Data provided:
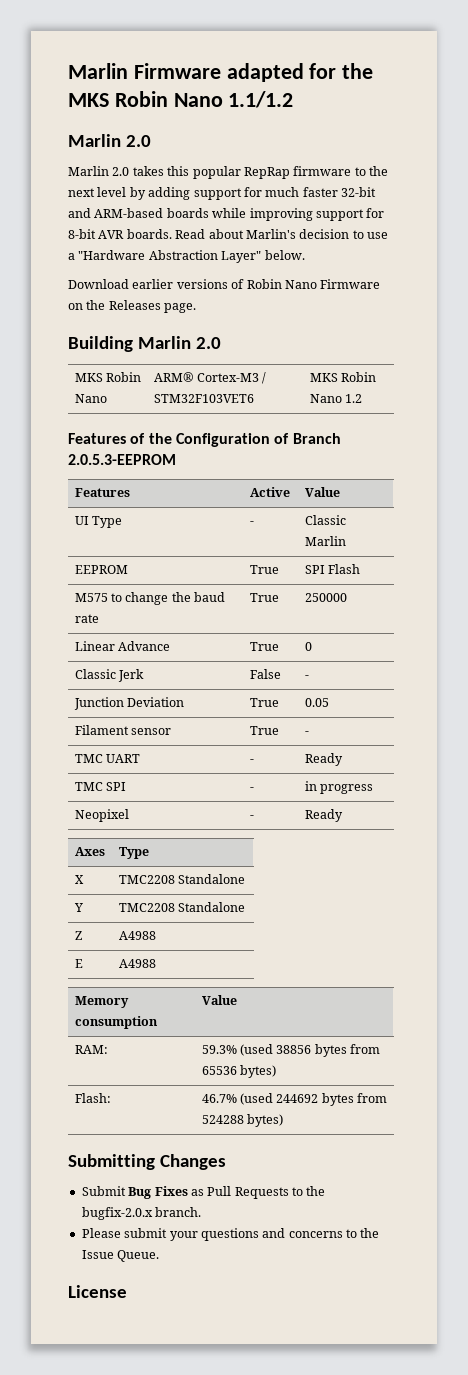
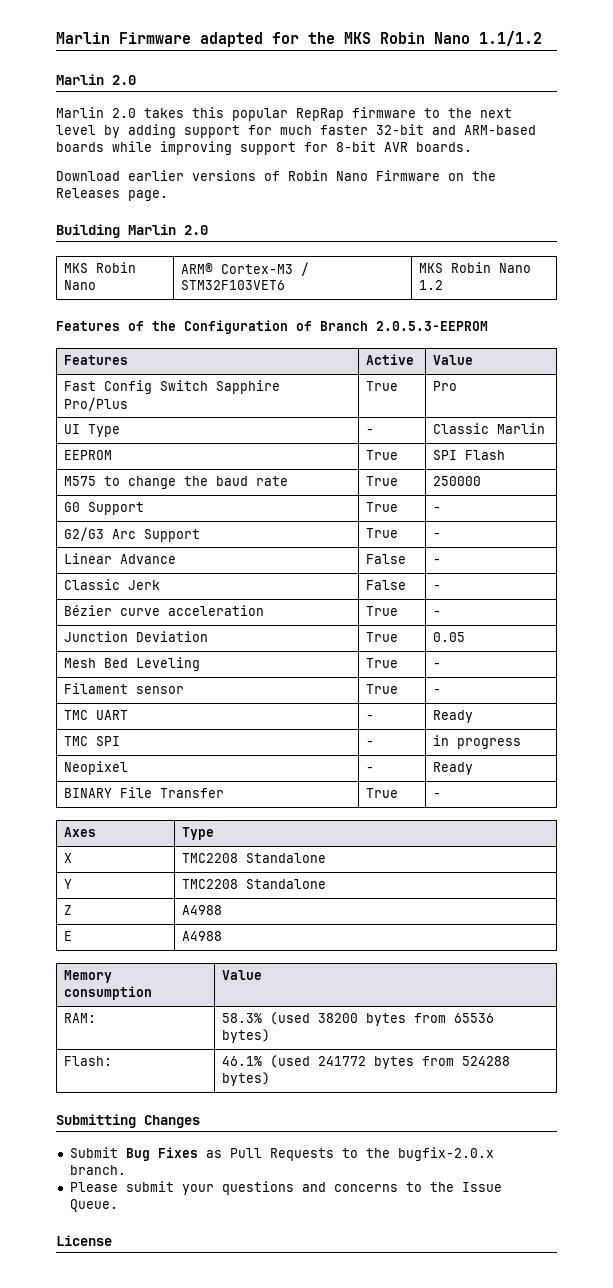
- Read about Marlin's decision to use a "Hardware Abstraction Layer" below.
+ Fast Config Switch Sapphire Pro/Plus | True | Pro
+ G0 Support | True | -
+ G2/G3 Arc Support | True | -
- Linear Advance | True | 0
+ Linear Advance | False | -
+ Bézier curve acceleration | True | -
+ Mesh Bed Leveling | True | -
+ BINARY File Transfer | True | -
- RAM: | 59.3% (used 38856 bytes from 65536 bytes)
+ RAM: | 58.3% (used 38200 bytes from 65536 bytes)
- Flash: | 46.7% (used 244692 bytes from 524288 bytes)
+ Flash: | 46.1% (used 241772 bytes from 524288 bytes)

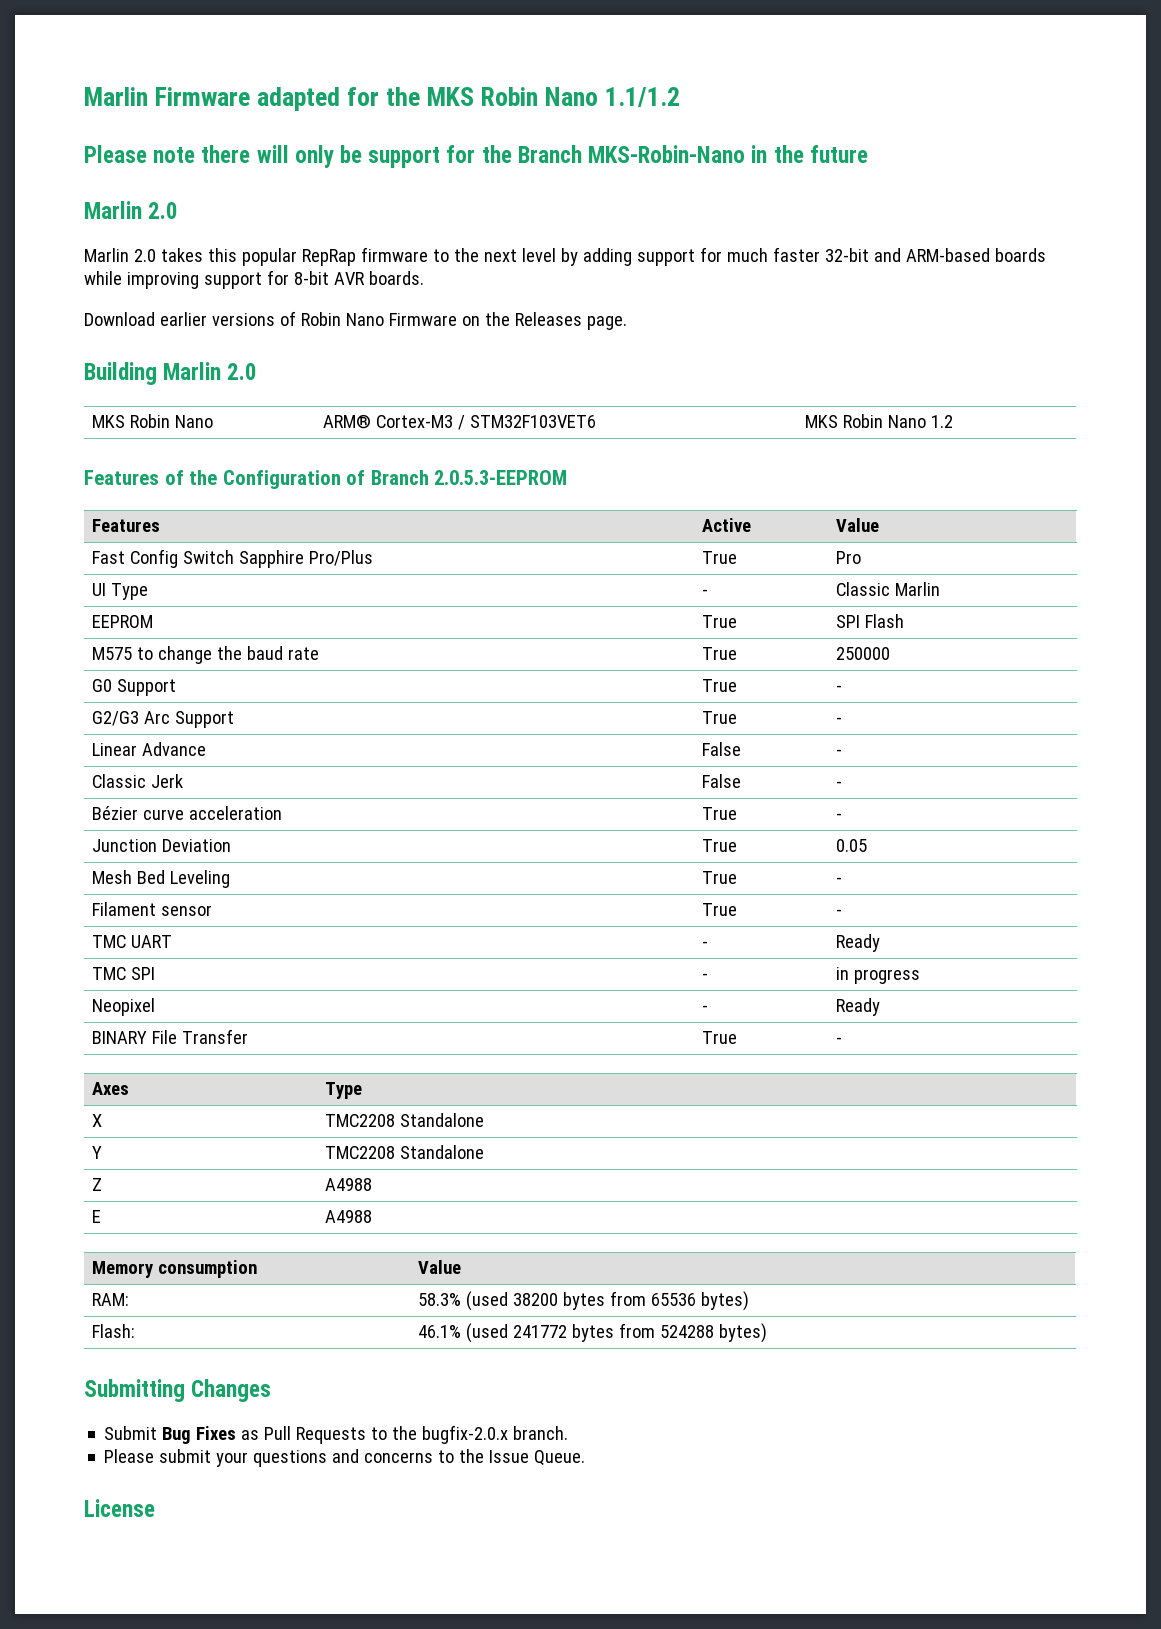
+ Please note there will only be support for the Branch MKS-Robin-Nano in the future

Exercise prompt:
Answer with one number: how many lines of the entries above include the word "bytes".

Task response:
4